Advanced joint slip model for single-angle bolted connections considering various effects

Abstract

Latticed structures are commonly used in transmission towers due to lightweight, fast fabrication, and easy installation, but they generally experience more complicated structural behaviors. The full-scale tests on transmission towers have revealed large discrepancies between the numerical simulation and experimental results because the significant joint slip effects have not well considered in the former. The existing joint slip models were so simple that many key parameters had not been taken into account. Thus, a comprehensive joint slip model is proposed in this article for better prediction and design of tower structures. First, a full-detailed finite element model based on ABAQUS incorporating more realistic parameters for a typical joint is developed and calibrated by the experimental data from the literature.

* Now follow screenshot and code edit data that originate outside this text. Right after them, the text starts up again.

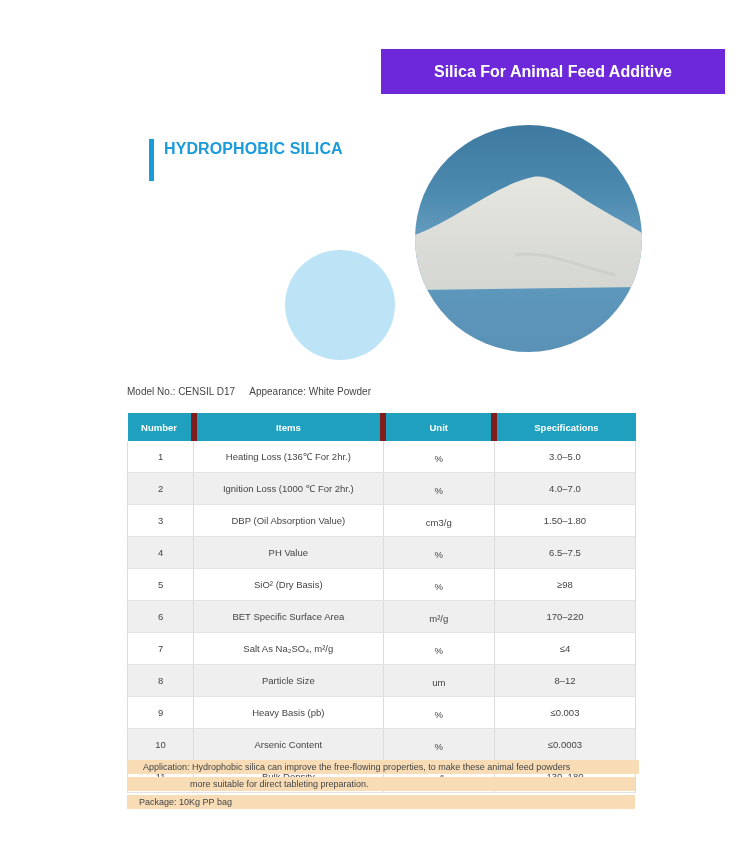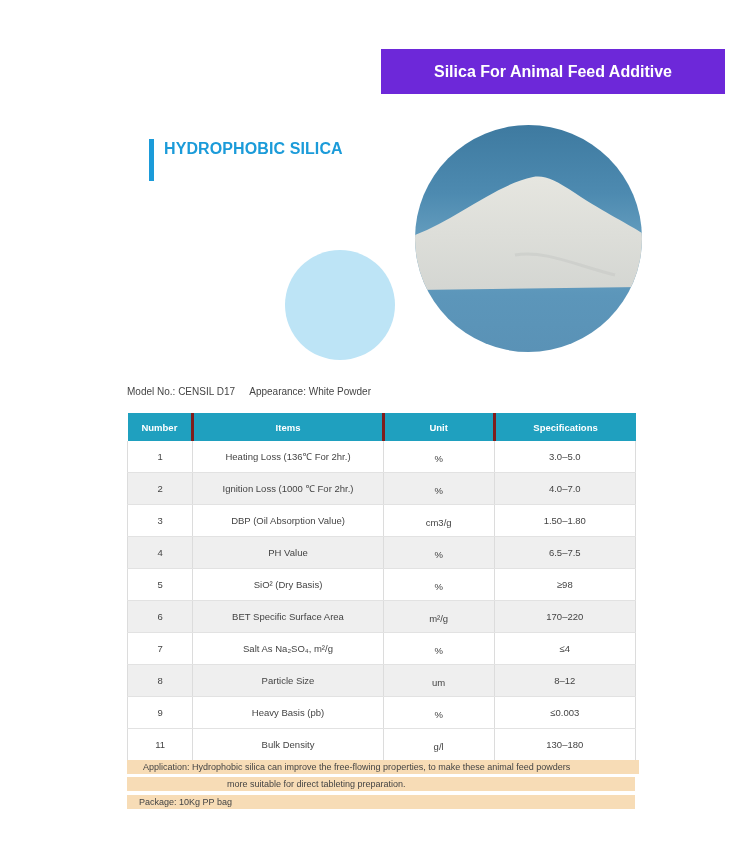"Number" table.spec th { border-right: 3px solid #7f1d1d -> 6px solid #7f1d1d }
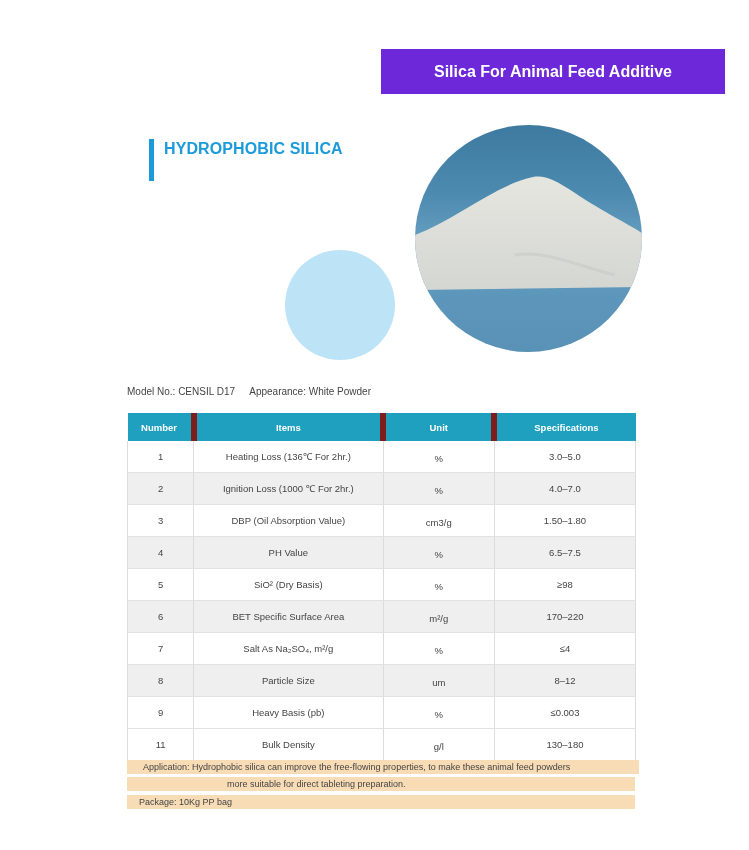"10" tr.alt { html: none -> <tr> <td>10</td> <td>Arsenic Content</td> <td>%</td> <td>≤0.0003</td> </tr> }
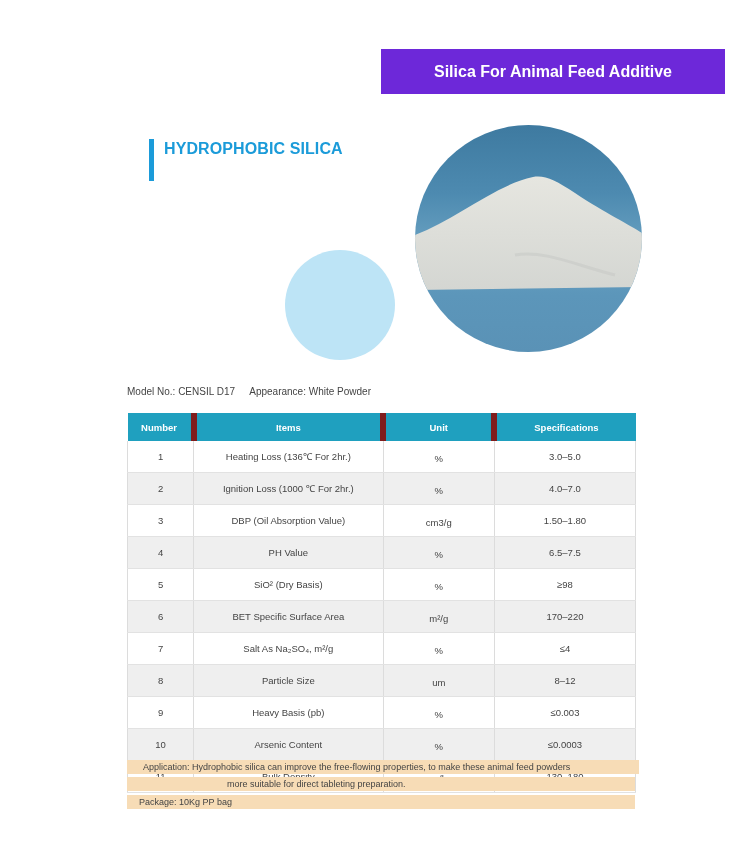"more suitable for direct tableting" .note2 span { margin-left: 100px -> 63px }
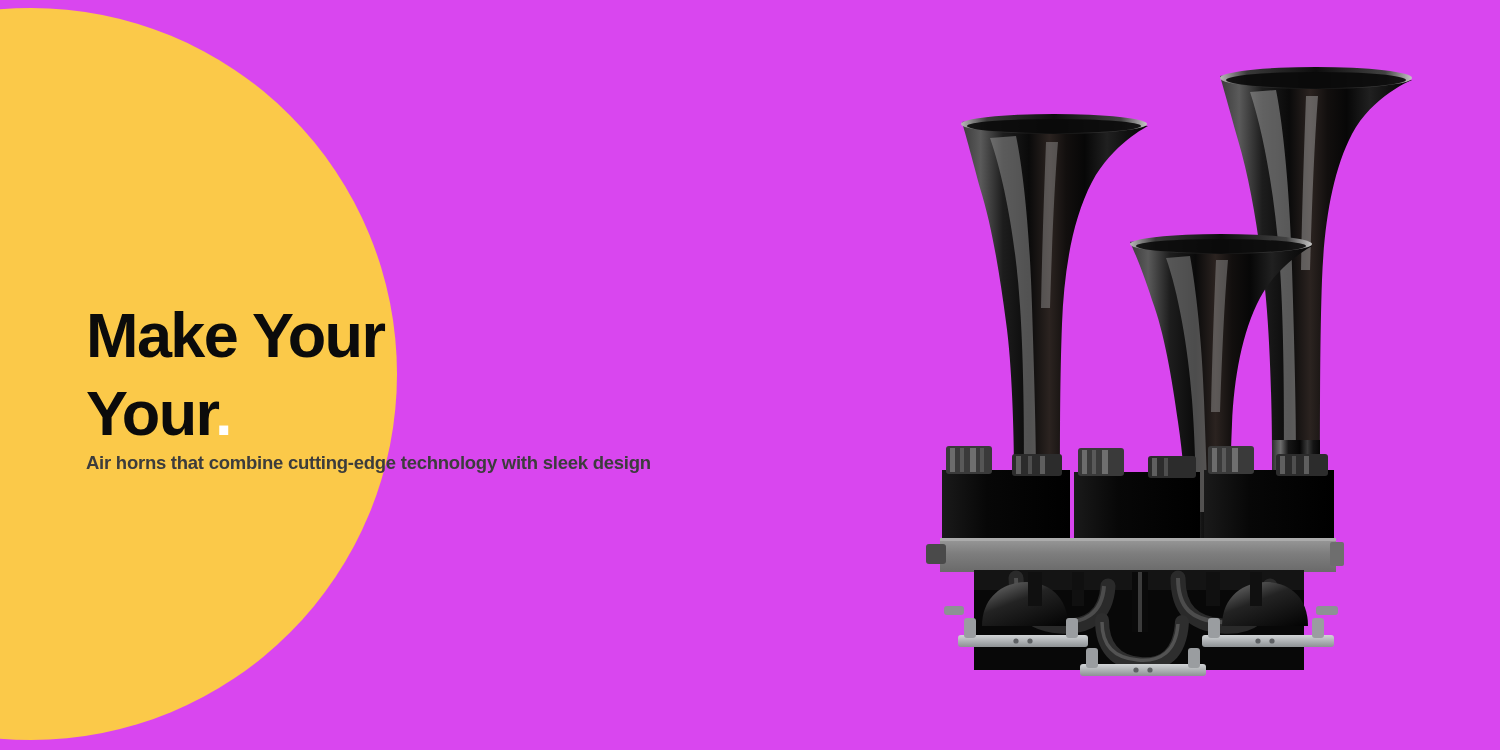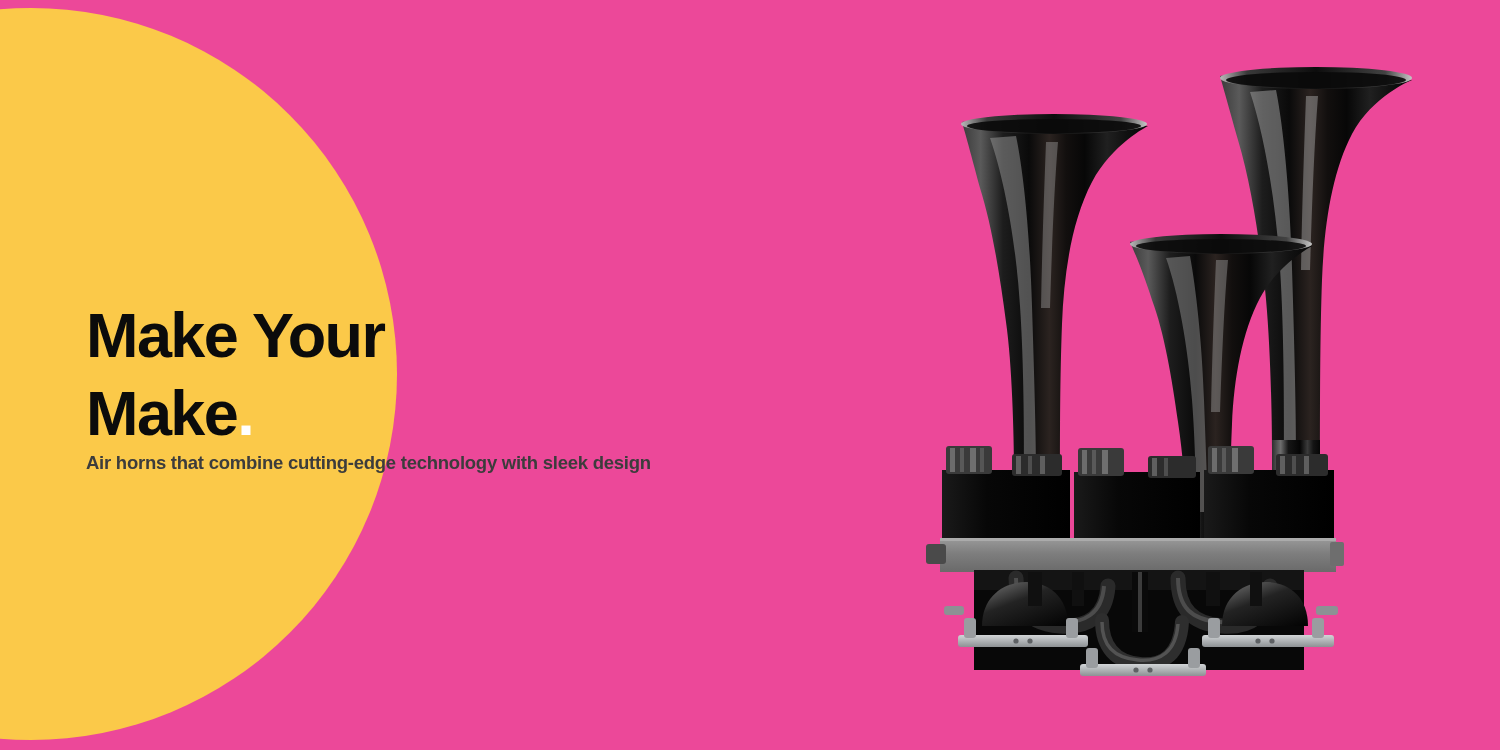"Make Your" .hero { background: #ec4899 -> #d946ef }
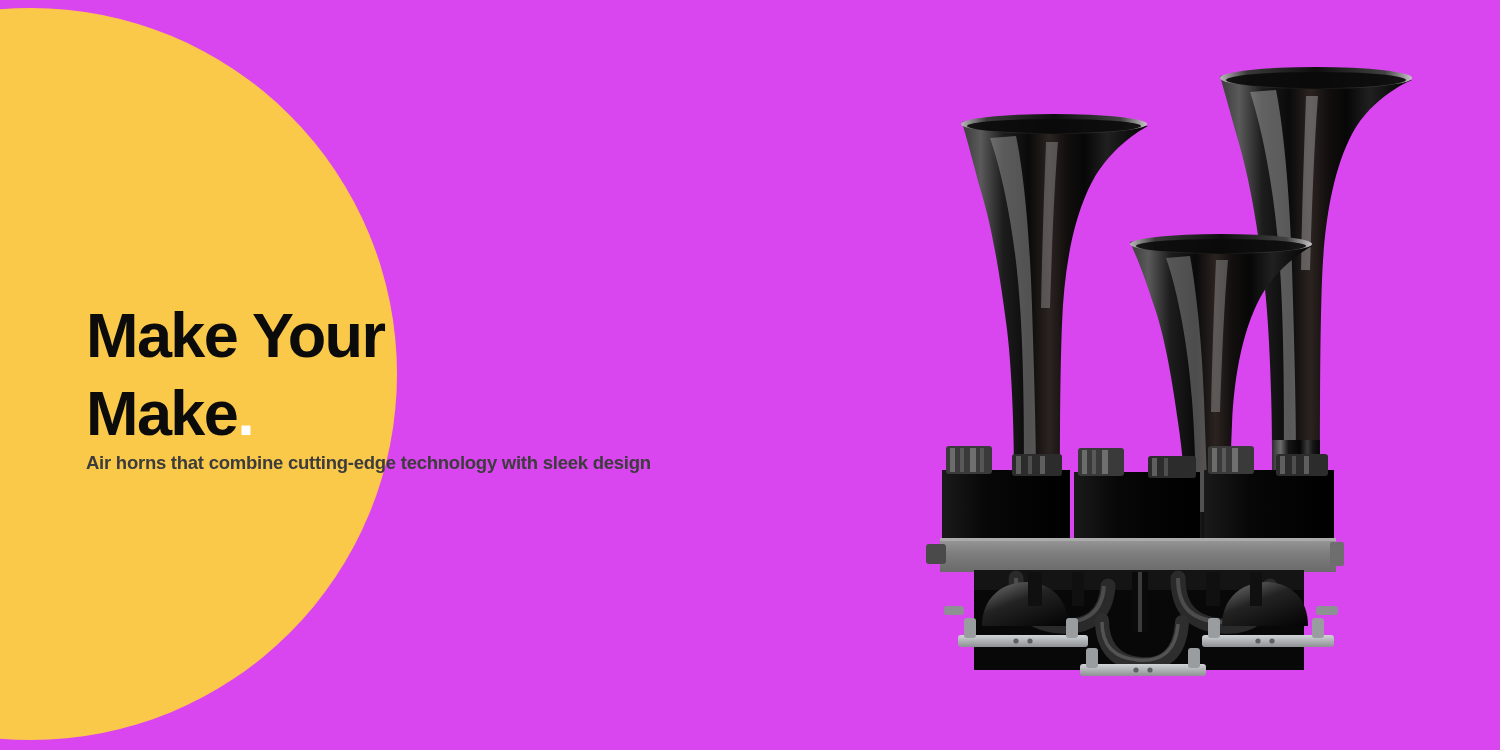"Make" span { text: Make -> Your }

Furthermore, the proposed FE model is used for parametric study of joint behaviors with considerations of bolt pretension, friction at contact face, angle sizes and plate thickness, steel and bolt grades, number of bolts, and hole tolerance. Finally, an advanced joint slip model is provided for further incorporation in the second-order direct analysis of transmission towers. This work is limited in the literature and will significantly improve safety and enhance the cost-efficiency of tower design. The proposed model shows high accuracy and can be simply determined by joint details in line with the component method specified in Eurocode 3-1-8.